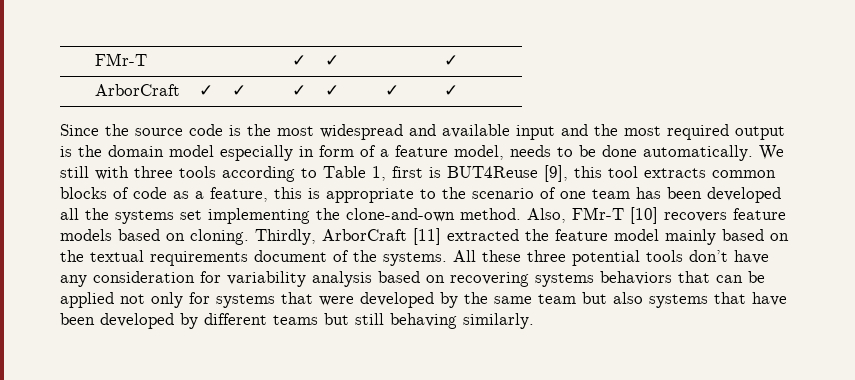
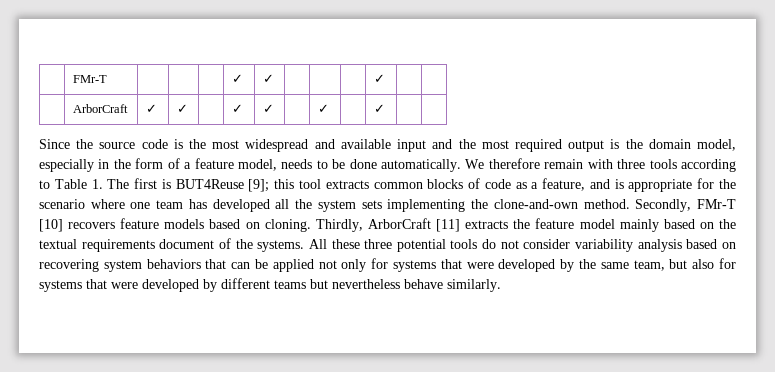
- Since the source code is the most widespread and available input and the most required output is the domain model especially in form of a feature model, needs to be done automatically.
+ Since the source code is the most widespread and available input and the most required output is the domain model, especially in the form of a feature model, needs to be done automatically.
- We still with three tools according to Table 1, first is BUT4Reuse [9], this tool extracts common blocks of code as a feature, this is appropriate to the scenario of one team has been developed all the systems set implementing the clone-and-own method.
+ We therefore remain with three tools according to Table 1. The first is BUT4Reuse [9]; this tool extracts common blocks of code as a feature, and is appropriate for the scenario where one team has developed all the system sets implementing the clone-and-own method.
- Also, FMr-T [10] recovers feature models based on cloning.
+ Secondly, FMr-T [10] recovers feature models based on cloning.
- Thirdly, ArborCraft [11] extracted the feature model mainly based on the textual requirements document of the systems.
+ Thirdly, ArborCraft [11] extracts the feature model mainly based on the textual requirements document of the systems.
- All these three potential tools don’t have any consideration for variability analysis based on recovering systems behaviors that can be applied not only for systems that were developed by the same team but also systems that have been developed by different teams but still behaving similarly.
+ All these three potential tools do not consider variability analysis based on recovering system behaviors that can be applied not only for systems that were developed by the same team, but also for systems that were developed by different teams but nevertheless behave similarly.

☆ ☆ ☆ ☆

# INSTRUCTIONS TO FOLLOW
Every line above that contains the word "ArborCraft" should be reported.

# RESPONSE BOX
- Thirdly, ArborCraft [11] extracted the feature model mainly based on the textual requirements document of the systems.
+ Thirdly, ArborCraft [11] extracts the feature model mainly based on the textual requirements document of the systems.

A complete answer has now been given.